:: Required work ::
Copy the records below exactly, leaving out every picture.

:: Data for the task ::
BEGIN

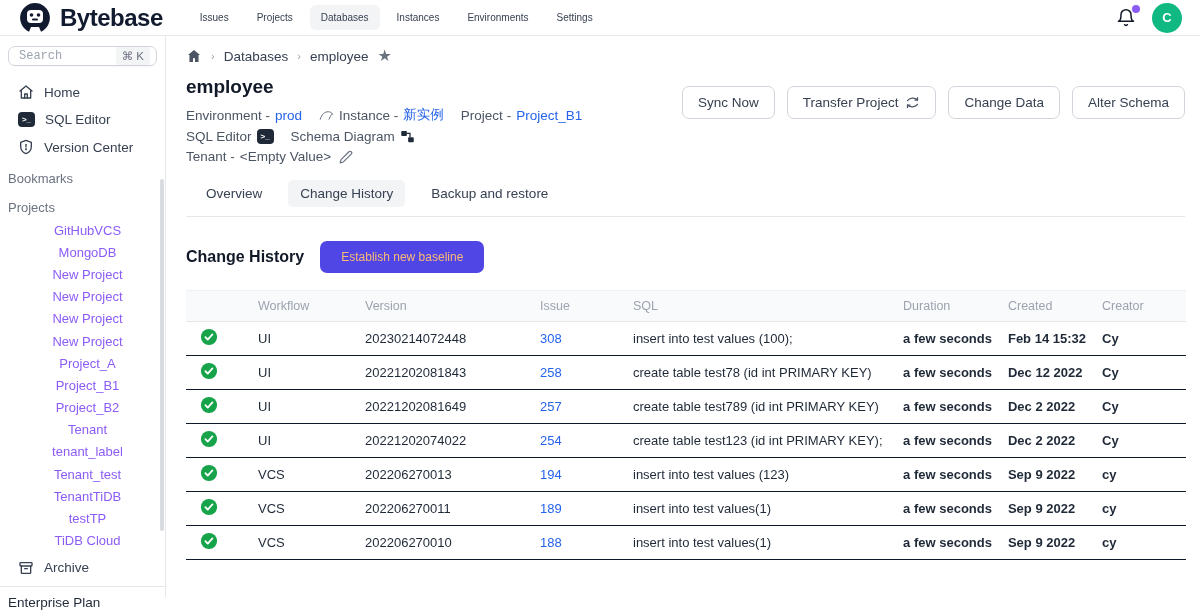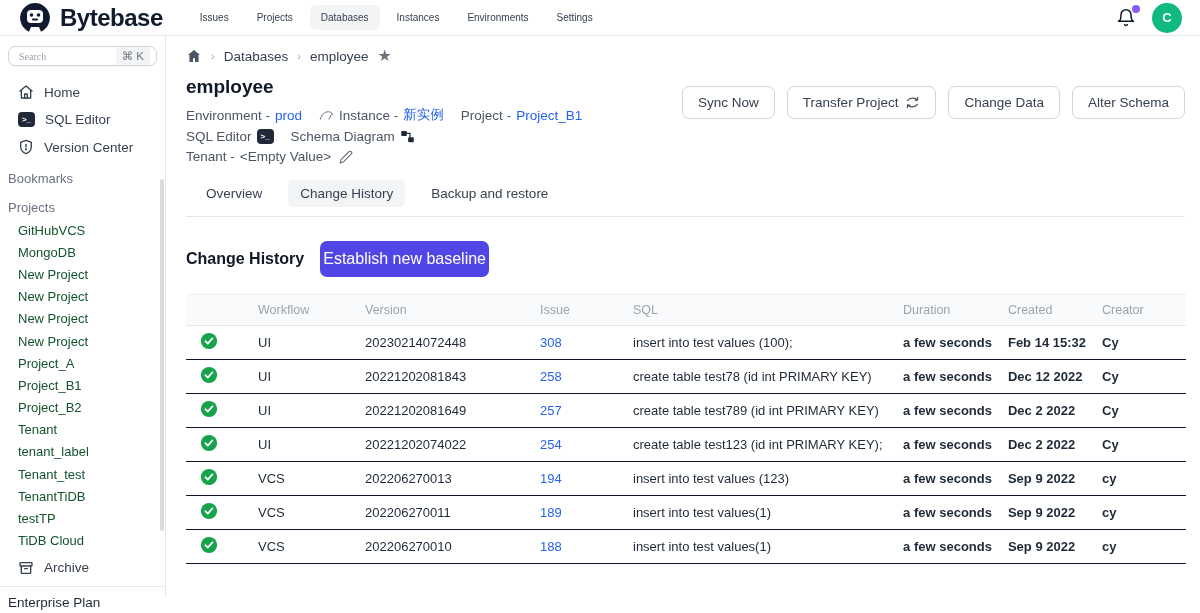--- a/index.html
+++ b/index.html
@@ -38,7 +38,7 @@
   .sidebar{width:166px;border-right:1px solid var(--border);display:flex;flex-direction:column;position:relative;padding-top:10px;background:#fff;}
   .sb-scrollthumb{position:absolute;right:1px;top:143px;width:4px;height:352px;border-radius:2px;background:#d8dbe0;}
   .search-box{margin:0 8px 12px 8px;height:32px;border:1px solid var(--border2);border-radius:7px;display:flex;align-items:center;padding:0 6px 0 10px;gap:4px;box-shadow:0 1px 1px rgba(0,0,0,.03);}
-  .search-box input{border:none;outline:none;flex:1;min-width:0;font-size:10px;font-family:Liberation Serif, serif;color:var(--text);background:transparent;}
+  .search-box input{border:none;outline:none;flex:1;min-width:0;font-size:12px;font-family:Liberation Mono, monospace;color:var(--text);background:transparent;}
   .search-box input::placeholder{color:var(--muted);}
   .kbd{background:var(--pill);border-radius:4px;padding:2px 6px;font-size:11.5px;color:#6b7280;white-space:nowrap;}
   .sb-item{display:flex;align-items:center;gap:10px;padding:6px 10px 6px 18px;font-size:13.5px;color:#374151;cursor:pointer;}

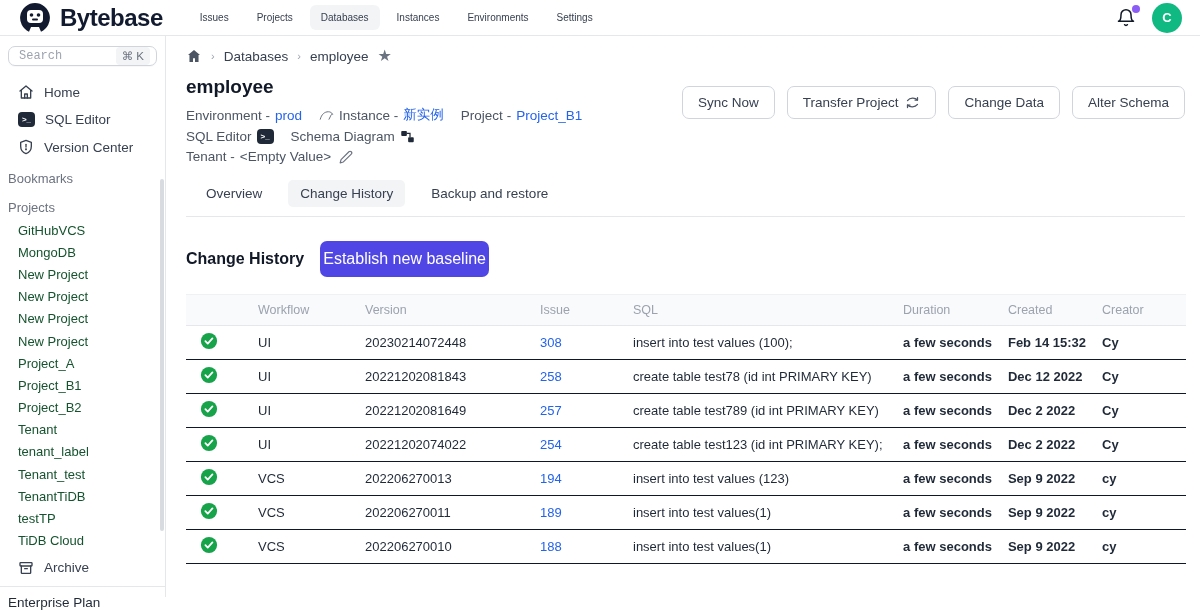--- a/index.html
+++ b/index.html
@@ -44,7 +44,7 @@
   .sb-item{display:flex;align-items:center;gap:10px;padding:6px 10px 6px 18px;font-size:13.5px;color:#374151;cursor:pointer;}
   .sb-section{color:#6b7280;font-size:13px;padding:10px 8px 4px 8px;}
   .sb-projects{list-style:none;}
-  .sb-projects li{padding:3.6px 8px 3.6px 18px;font-size:13px;color:#14532d;cursor:pointer;white-space:nowrap;overflow:hidden;text-overflow:ellipsis;}
+  .sb-projects li{padding:3.6px 8px 3.6px 18px;font-size:13px;color:#8b5cf6;cursor:pointer;white-space:nowrap;overflow:hidden;text-overflow:ellipsis;text-align:center;}
   .sb-bottom{margin-top:auto;}
   .sb-archive{display:flex;align-items:center;gap:10px;padding:8px 10px 10px 18px;font-size:13.5px;color:#374151;cursor:pointer;}
   .sb-plan{border-top:1px solid var(--border);padding:8px 8px 2px 8px;font-size:13.5px;font-weight:500;color:#1f2937;}

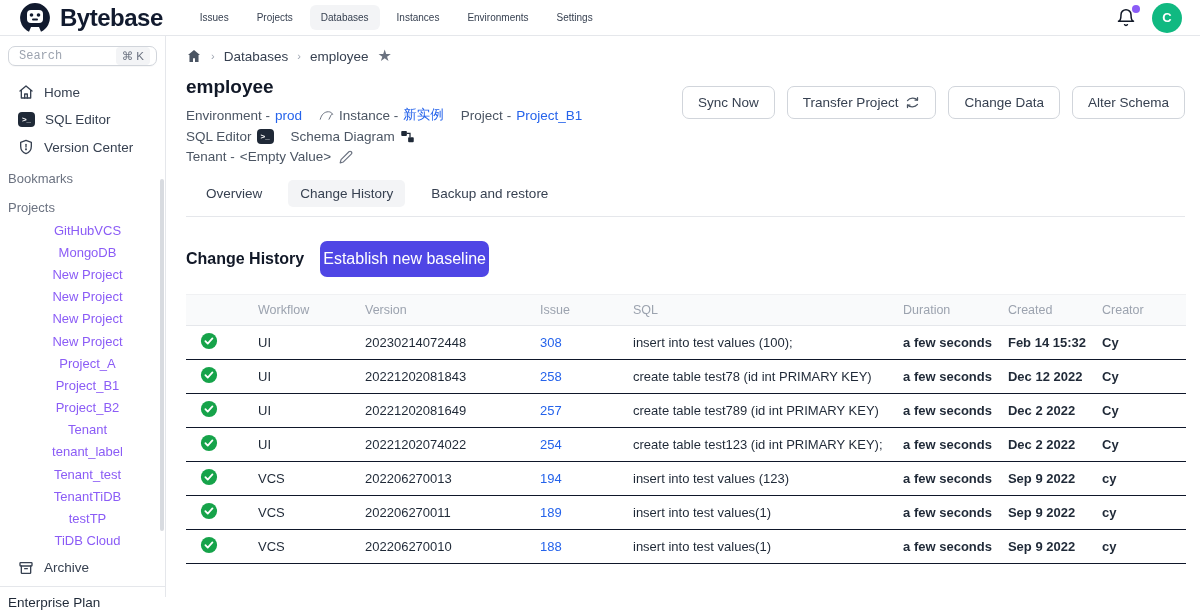--- a/index.html
+++ b/index.html
@@ -71,7 +71,7 @@
 
   .section-head{display:flex;align-items:center;gap:16px;margin:24px 0 0 0;}
   .section-title{font-size:16px;font-weight:700;color:#111827;}
-  .btn-primary{background:var(--accent);color:#ffffff;border:none;border-radius:7px;padding:9px 3px;font-size:16px;font-weight:500;font-family:inherit;cursor:pointer;}
+  .btn-primary{background:var(--accent);color:#fdba74;border:none;border-radius:7px;padding:9px 21px;font-size:12px;font-weight:500;font-family:inherit;cursor:pointer;}
 
   
   .history-table{width:1000px;border-collapse:collapse;margin-top:17px;font-size:13px;}

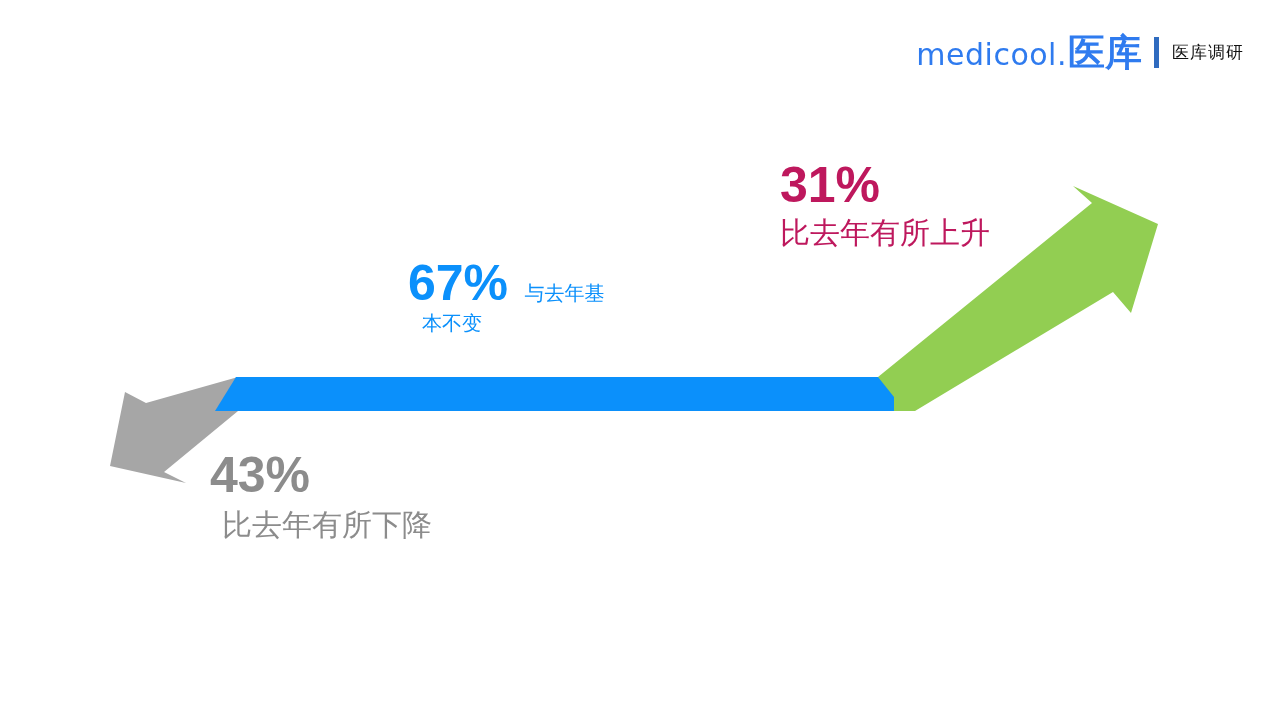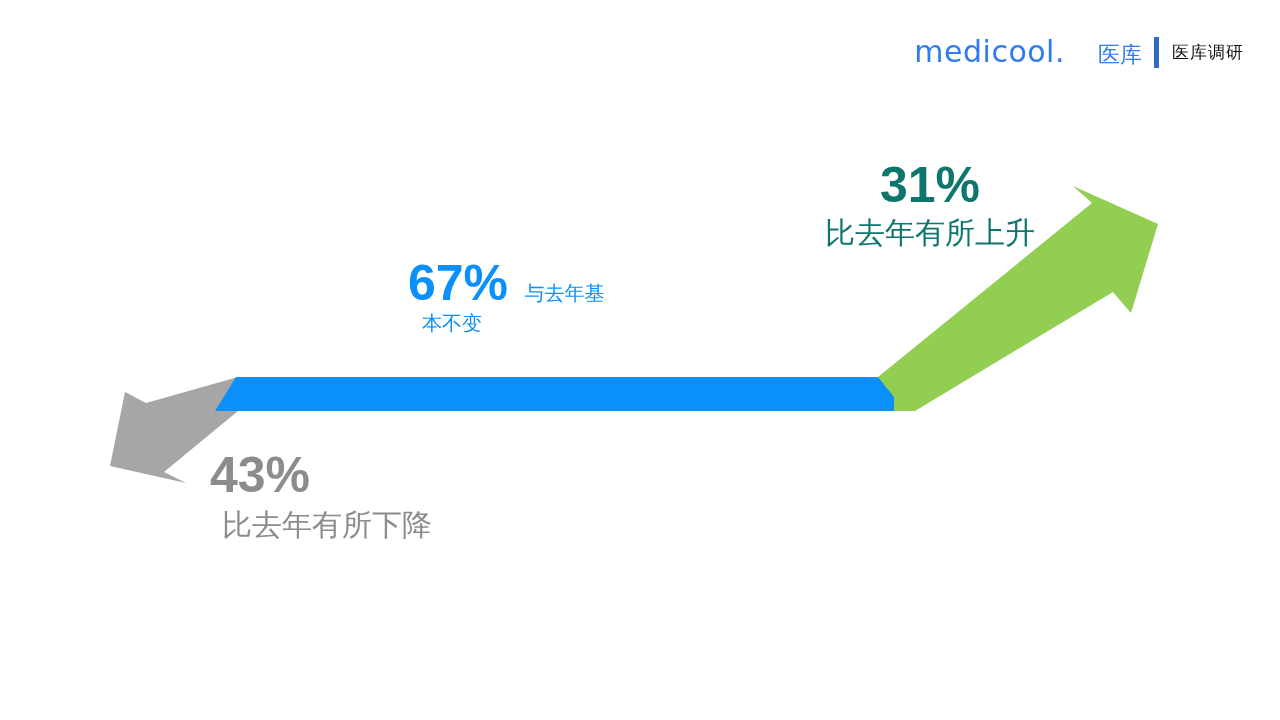--- a/index.html
+++ b/index.html
@@ -37,7 +37,6 @@
     display: flex;
     align-items: baseline;
     line-height: 1;
-    gap: 32px;
   }
   .brand-logo-latin {
     font-family: "DejaVu Sans", sans-serif;

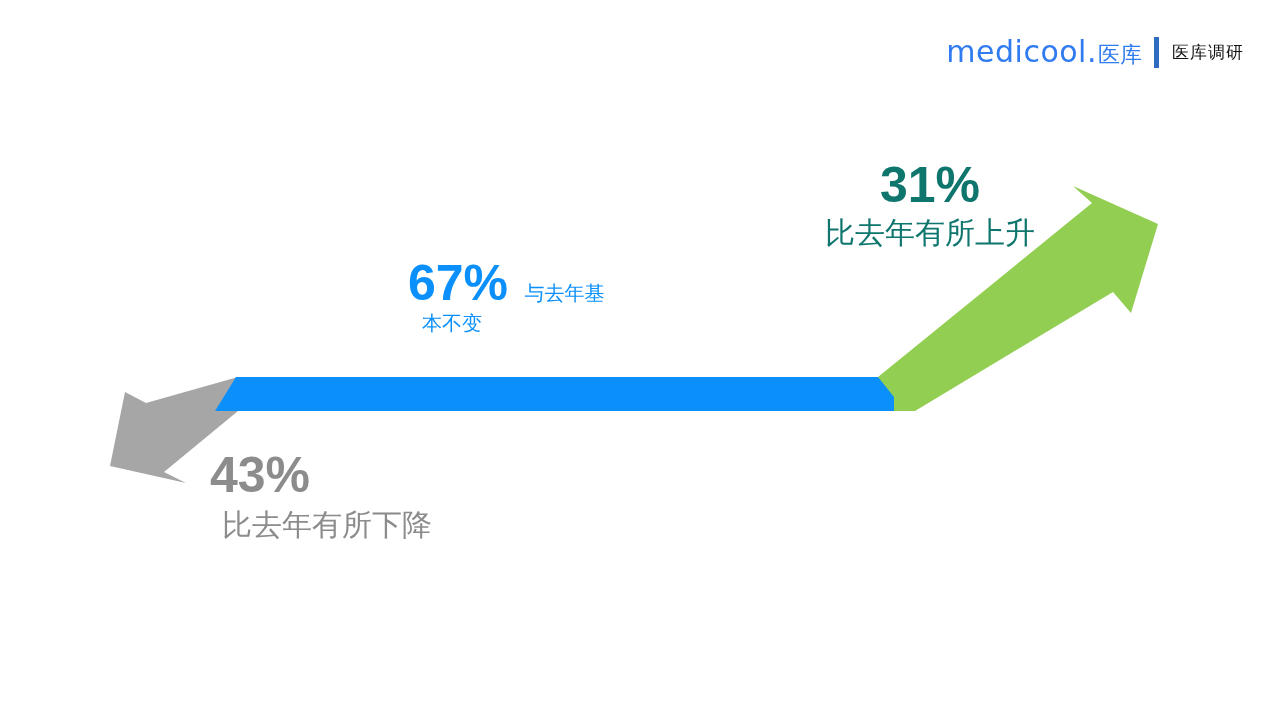--- a/index.html
+++ b/index.html
@@ -46,8 +46,8 @@
     color: #2f7bef;
   }
   .brand-logo-cjk {
-    font-size: 22px;
-    font-weight: 400;
+    font-size: 37px;
+    font-weight: 700;
     color: #2f7bef;
     letter-spacing: 0px;
     margin-left: 1px;

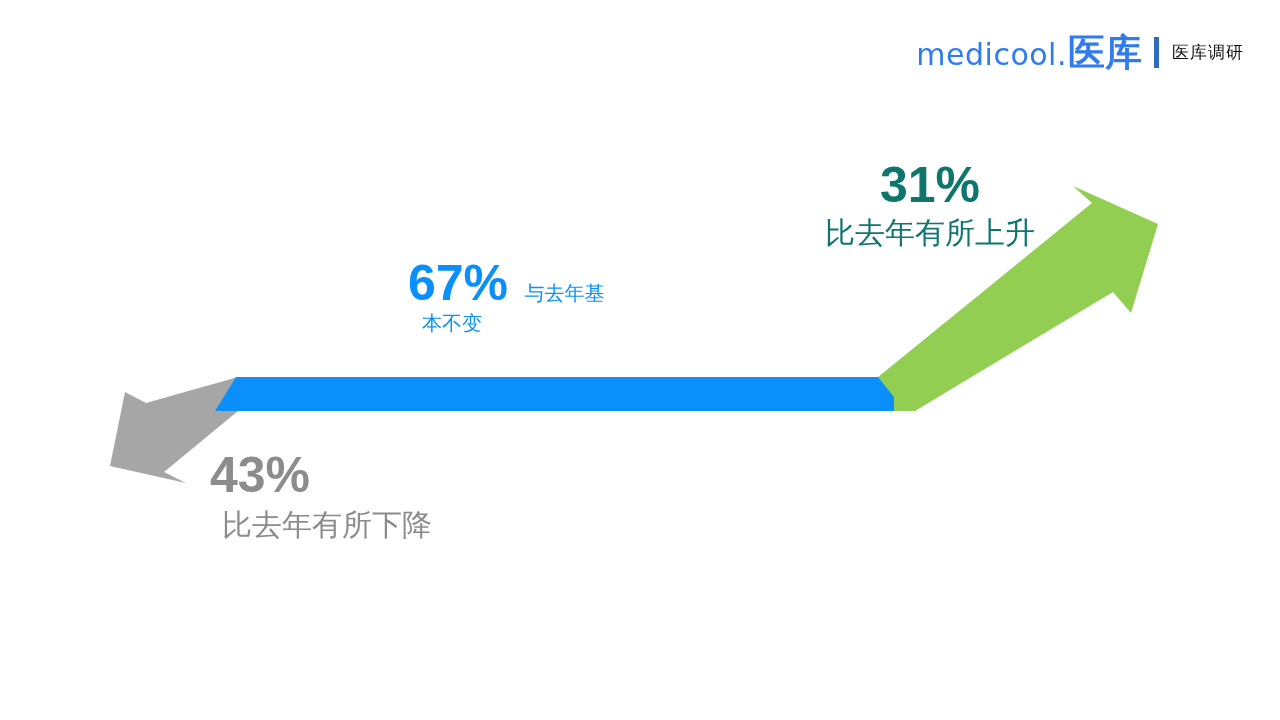--- a/index.html
+++ b/index.html
@@ -94,8 +94,8 @@
     left: 780px;
     top: 160px;
     width: 300px;
-    text-align: center;
-    color: #0f766e;
+    text-align: left;
+    color: #be185d;
   }
   #callout-up .pct {
     font-size: 50px;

END

:: Solved exercise ::
--- a/index.html
+++ b/index.html
@@ -38,7 +38,7 @@
   .sidebar{width:166px;border-right:1px solid var(--border);display:flex;flex-direction:column;position:relative;padding-top:10px;background:#fff;}
   .sb-scrollthumb{position:absolute;right:1px;top:143px;width:4px;height:352px;border-radius:2px;background:#d8dbe0;}
   .search-box{margin:0 8px 12px 8px;height:32px;border:1px solid var(--border2);border-radius:7px;display:flex;align-items:center;padding:0 6px 0 10px;gap:4px;box-shadow:0 1px 1px rgba(0,0,0,.03);}
-  .search-box input{border:none;outline:none;flex:1;min-width:0;font-size:10px;font-family:Liberation Serif, serif;color:var(--text);background:transparent;}
+  .search-box input{border:none;outline:none;flex:1;min-width:0;font-size:12px;font-family:Liberation Mono, monospace;color:var(--text);background:transparent;}
   .search-box input::placeholder{color:var(--muted);}
   .kbd{background:var(--pill);border-radius:4px;padding:2px 6px;font-size:11.5px;color:#6b7280;white-space:nowrap;}
   .sb-item{display:flex;align-items:center;gap:10px;padding:6px 10px 6px 18px;font-size:13.5px;color:#374151;cursor:pointer;}

--- a/index.html
+++ b/index.html
@@ -44,7 +44,7 @@
   .sb-item{display:flex;align-items:center;gap:10px;padding:6px 10px 6px 18px;font-size:13.5px;color:#374151;cursor:pointer;}
   .sb-section{color:#6b7280;font-size:13px;padding:10px 8px 4px 8px;}
   .sb-projects{list-style:none;}
-  .sb-projects li{padding:3.6px 8px 3.6px 18px;font-size:13px;color:#14532d;cursor:pointer;white-space:nowrap;overflow:hidden;text-overflow:ellipsis;}
+  .sb-projects li{padding:3.6px 8px 3.6px 18px;font-size:13px;color:#8b5cf6;cursor:pointer;white-space:nowrap;overflow:hidden;text-overflow:ellipsis;text-align:center;}
   .sb-bottom{margin-top:auto;}
   .sb-archive{display:flex;align-items:center;gap:10px;padding:8px 10px 10px 18px;font-size:13.5px;color:#374151;cursor:pointer;}
   .sb-plan{border-top:1px solid var(--border);padding:8px 8px 2px 8px;font-size:13.5px;font-weight:500;color:#1f2937;}

--- a/index.html
+++ b/index.html
@@ -71,7 +71,7 @@
 
   .section-head{display:flex;align-items:center;gap:16px;margin:24px 0 0 0;}
   .section-title{font-size:16px;font-weight:700;color:#111827;}
-  .btn-primary{background:var(--accent);color:#ffffff;border:none;border-radius:7px;padding:9px 3px;font-size:16px;font-weight:500;font-family:inherit;cursor:pointer;}
+  .btn-primary{background:var(--accent);color:#fdba74;border:none;border-radius:7px;padding:9px 21px;font-size:12px;font-weight:500;font-family:inherit;cursor:pointer;}
 
   
   .history-table{width:1000px;border-collapse:collapse;margin-top:17px;font-size:13px;}

--- a/index.html
+++ b/index.html
@@ -37,7 +37,6 @@
     display: flex;
     align-items: baseline;
     line-height: 1;
-    gap: 32px;
   }
   .brand-logo-latin {
     font-family: "DejaVu Sans", sans-serif;

--- a/index.html
+++ b/index.html
@@ -46,8 +46,8 @@
     color: #2f7bef;
   }
   .brand-logo-cjk {
-    font-size: 22px;
-    font-weight: 400;
+    font-size: 37px;
+    font-weight: 700;
     color: #2f7bef;
     letter-spacing: 0px;
     margin-left: 1px;

--- a/index.html
+++ b/index.html
@@ -94,8 +94,8 @@
     left: 780px;
     top: 160px;
     width: 300px;
-    text-align: center;
-    color: #0f766e;
+    text-align: left;
+    color: #be185d;
   }
   #callout-up .pct {
     font-size: 50px;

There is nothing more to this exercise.